TASK INPUTS =>
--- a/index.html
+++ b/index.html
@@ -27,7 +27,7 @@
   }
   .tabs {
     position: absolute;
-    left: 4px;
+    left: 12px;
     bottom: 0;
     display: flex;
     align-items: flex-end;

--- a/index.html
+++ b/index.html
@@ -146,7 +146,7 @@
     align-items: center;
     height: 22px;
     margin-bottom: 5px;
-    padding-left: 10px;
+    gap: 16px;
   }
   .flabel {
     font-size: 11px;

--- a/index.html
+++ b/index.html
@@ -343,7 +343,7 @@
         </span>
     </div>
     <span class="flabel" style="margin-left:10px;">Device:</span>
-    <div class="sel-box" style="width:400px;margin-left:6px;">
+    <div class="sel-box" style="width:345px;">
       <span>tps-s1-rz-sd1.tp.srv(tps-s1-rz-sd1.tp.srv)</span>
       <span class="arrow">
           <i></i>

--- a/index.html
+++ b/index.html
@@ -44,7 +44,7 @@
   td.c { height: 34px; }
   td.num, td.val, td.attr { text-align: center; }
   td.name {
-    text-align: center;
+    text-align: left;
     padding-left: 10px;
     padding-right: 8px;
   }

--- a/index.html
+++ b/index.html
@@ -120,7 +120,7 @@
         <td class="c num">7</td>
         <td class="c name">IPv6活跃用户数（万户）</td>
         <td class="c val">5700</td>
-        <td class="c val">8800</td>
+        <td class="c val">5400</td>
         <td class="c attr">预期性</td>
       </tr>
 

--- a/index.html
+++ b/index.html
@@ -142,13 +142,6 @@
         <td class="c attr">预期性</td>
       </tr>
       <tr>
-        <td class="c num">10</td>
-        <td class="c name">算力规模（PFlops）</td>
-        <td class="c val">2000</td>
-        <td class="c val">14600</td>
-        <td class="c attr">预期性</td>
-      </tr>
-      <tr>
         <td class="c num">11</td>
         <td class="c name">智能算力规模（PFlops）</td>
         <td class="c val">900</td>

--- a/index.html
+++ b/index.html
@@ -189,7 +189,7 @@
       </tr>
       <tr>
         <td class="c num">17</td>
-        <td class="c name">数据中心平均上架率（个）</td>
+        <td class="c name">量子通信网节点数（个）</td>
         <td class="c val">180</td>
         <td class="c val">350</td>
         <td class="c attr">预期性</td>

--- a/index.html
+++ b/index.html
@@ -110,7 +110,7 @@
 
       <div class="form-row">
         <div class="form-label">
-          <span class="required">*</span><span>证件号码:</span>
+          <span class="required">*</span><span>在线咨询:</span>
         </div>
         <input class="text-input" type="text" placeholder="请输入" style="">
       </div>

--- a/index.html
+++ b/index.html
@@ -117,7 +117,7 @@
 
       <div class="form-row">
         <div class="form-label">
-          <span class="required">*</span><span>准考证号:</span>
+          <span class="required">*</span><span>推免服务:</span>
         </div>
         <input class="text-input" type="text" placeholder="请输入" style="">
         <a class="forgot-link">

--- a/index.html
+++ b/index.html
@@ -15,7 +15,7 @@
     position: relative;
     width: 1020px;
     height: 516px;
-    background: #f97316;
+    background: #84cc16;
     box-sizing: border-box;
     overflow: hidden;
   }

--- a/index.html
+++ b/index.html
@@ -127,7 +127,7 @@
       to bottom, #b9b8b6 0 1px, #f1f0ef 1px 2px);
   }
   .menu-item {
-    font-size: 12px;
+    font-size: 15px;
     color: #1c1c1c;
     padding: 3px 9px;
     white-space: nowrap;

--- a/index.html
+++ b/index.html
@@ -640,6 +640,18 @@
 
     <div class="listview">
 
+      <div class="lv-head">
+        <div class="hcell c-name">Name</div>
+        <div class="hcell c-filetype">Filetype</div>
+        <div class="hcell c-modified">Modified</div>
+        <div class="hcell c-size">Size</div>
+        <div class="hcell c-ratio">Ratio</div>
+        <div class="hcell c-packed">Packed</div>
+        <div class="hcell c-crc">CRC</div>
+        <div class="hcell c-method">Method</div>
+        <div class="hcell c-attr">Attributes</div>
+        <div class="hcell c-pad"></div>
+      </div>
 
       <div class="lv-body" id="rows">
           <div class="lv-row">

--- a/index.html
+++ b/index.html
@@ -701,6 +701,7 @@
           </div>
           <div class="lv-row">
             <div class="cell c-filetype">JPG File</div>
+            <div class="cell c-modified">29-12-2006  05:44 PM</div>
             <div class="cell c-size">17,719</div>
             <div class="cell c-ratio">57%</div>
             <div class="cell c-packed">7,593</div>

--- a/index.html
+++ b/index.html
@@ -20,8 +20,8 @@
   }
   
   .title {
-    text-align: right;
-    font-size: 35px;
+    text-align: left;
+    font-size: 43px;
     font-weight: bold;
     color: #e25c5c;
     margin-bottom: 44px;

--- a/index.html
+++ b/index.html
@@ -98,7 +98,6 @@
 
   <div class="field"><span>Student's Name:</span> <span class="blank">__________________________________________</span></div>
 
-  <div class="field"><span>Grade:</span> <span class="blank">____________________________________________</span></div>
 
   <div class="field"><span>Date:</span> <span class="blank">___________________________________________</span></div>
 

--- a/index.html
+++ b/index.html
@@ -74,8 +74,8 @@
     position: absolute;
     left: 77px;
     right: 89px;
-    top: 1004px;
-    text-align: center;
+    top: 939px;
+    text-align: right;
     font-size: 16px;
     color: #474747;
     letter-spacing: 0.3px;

TASK TO COMPLETE => Repeat the whole listing exactly, with no omissions.

WRITTEN REPLY =>
--- a/index.html
+++ b/index.html
@@ -27,7 +27,7 @@
   }
   .tabs {
     position: absolute;
-    left: 4px;
+    left: 12px;
     bottom: 0;
     display: flex;
     align-items: flex-end;

--- a/index.html
+++ b/index.html
@@ -146,7 +146,7 @@
     align-items: center;
     height: 22px;
     margin-bottom: 5px;
-    padding-left: 10px;
+    gap: 16px;
   }
   .flabel {
     font-size: 11px;

--- a/index.html
+++ b/index.html
@@ -343,7 +343,7 @@
         </span>
     </div>
     <span class="flabel" style="margin-left:10px;">Device:</span>
-    <div class="sel-box" style="width:400px;margin-left:6px;">
+    <div class="sel-box" style="width:345px;">
       <span>tps-s1-rz-sd1.tp.srv(tps-s1-rz-sd1.tp.srv)</span>
       <span class="arrow">
           <i></i>

--- a/index.html
+++ b/index.html
@@ -44,7 +44,7 @@
   td.c { height: 34px; }
   td.num, td.val, td.attr { text-align: center; }
   td.name {
-    text-align: center;
+    text-align: left;
     padding-left: 10px;
     padding-right: 8px;
   }

--- a/index.html
+++ b/index.html
@@ -120,7 +120,7 @@
         <td class="c num">7</td>
         <td class="c name">IPv6活跃用户数（万户）</td>
         <td class="c val">5700</td>
-        <td class="c val">8800</td>
+        <td class="c val">5400</td>
         <td class="c attr">预期性</td>
       </tr>
 

--- a/index.html
+++ b/index.html
@@ -142,13 +142,6 @@
         <td class="c attr">预期性</td>
       </tr>
       <tr>
-        <td class="c num">10</td>
-        <td class="c name">算力规模（PFlops）</td>
-        <td class="c val">2000</td>
-        <td class="c val">14600</td>
-        <td class="c attr">预期性</td>
-      </tr>
-      <tr>
         <td class="c num">11</td>
         <td class="c name">智能算力规模（PFlops）</td>
         <td class="c val">900</td>

--- a/index.html
+++ b/index.html
@@ -189,7 +189,7 @@
       </tr>
       <tr>
         <td class="c num">17</td>
-        <td class="c name">数据中心平均上架率（个）</td>
+        <td class="c name">量子通信网节点数（个）</td>
         <td class="c val">180</td>
         <td class="c val">350</td>
         <td class="c attr">预期性</td>

--- a/index.html
+++ b/index.html
@@ -110,7 +110,7 @@
 
       <div class="form-row">
         <div class="form-label">
-          <span class="required">*</span><span>证件号码:</span>
+          <span class="required">*</span><span>在线咨询:</span>
         </div>
         <input class="text-input" type="text" placeholder="请输入" style="">
       </div>

--- a/index.html
+++ b/index.html
@@ -117,7 +117,7 @@
 
       <div class="form-row">
         <div class="form-label">
-          <span class="required">*</span><span>准考证号:</span>
+          <span class="required">*</span><span>推免服务:</span>
         </div>
         <input class="text-input" type="text" placeholder="请输入" style="">
         <a class="forgot-link">

--- a/index.html
+++ b/index.html
@@ -15,7 +15,7 @@
     position: relative;
     width: 1020px;
     height: 516px;
-    background: #f97316;
+    background: #84cc16;
     box-sizing: border-box;
     overflow: hidden;
   }

--- a/index.html
+++ b/index.html
@@ -127,7 +127,7 @@
       to bottom, #b9b8b6 0 1px, #f1f0ef 1px 2px);
   }
   .menu-item {
-    font-size: 12px;
+    font-size: 15px;
     color: #1c1c1c;
     padding: 3px 9px;
     white-space: nowrap;

--- a/index.html
+++ b/index.html
@@ -640,6 +640,18 @@
 
     <div class="listview">
 
+      <div class="lv-head">
+        <div class="hcell c-name">Name</div>
+        <div class="hcell c-filetype">Filetype</div>
+        <div class="hcell c-modified">Modified</div>
+        <div class="hcell c-size">Size</div>
+        <div class="hcell c-ratio">Ratio</div>
+        <div class="hcell c-packed">Packed</div>
+        <div class="hcell c-crc">CRC</div>
+        <div class="hcell c-method">Method</div>
+        <div class="hcell c-attr">Attributes</div>
+        <div class="hcell c-pad"></div>
+      </div>
 
       <div class="lv-body" id="rows">
           <div class="lv-row">

--- a/index.html
+++ b/index.html
@@ -701,6 +701,7 @@
           </div>
           <div class="lv-row">
             <div class="cell c-filetype">JPG File</div>
+            <div class="cell c-modified">29-12-2006  05:44 PM</div>
             <div class="cell c-size">17,719</div>
             <div class="cell c-ratio">57%</div>
             <div class="cell c-packed">7,593</div>

--- a/index.html
+++ b/index.html
@@ -20,8 +20,8 @@
   }
   
   .title {
-    text-align: right;
-    font-size: 35px;
+    text-align: left;
+    font-size: 43px;
     font-weight: bold;
     color: #e25c5c;
     margin-bottom: 44px;

--- a/index.html
+++ b/index.html
@@ -98,7 +98,6 @@
 
   <div class="field"><span>Student's Name:</span> <span class="blank">__________________________________________</span></div>
 
-  <div class="field"><span>Grade:</span> <span class="blank">____________________________________________</span></div>
 
   <div class="field"><span>Date:</span> <span class="blank">___________________________________________</span></div>
 

--- a/index.html
+++ b/index.html
@@ -74,8 +74,8 @@
     position: absolute;
     left: 77px;
     right: 89px;
-    top: 1004px;
-    text-align: center;
+    top: 939px;
+    text-align: right;
     font-size: 16px;
     color: #474747;
     letter-spacing: 0.3px;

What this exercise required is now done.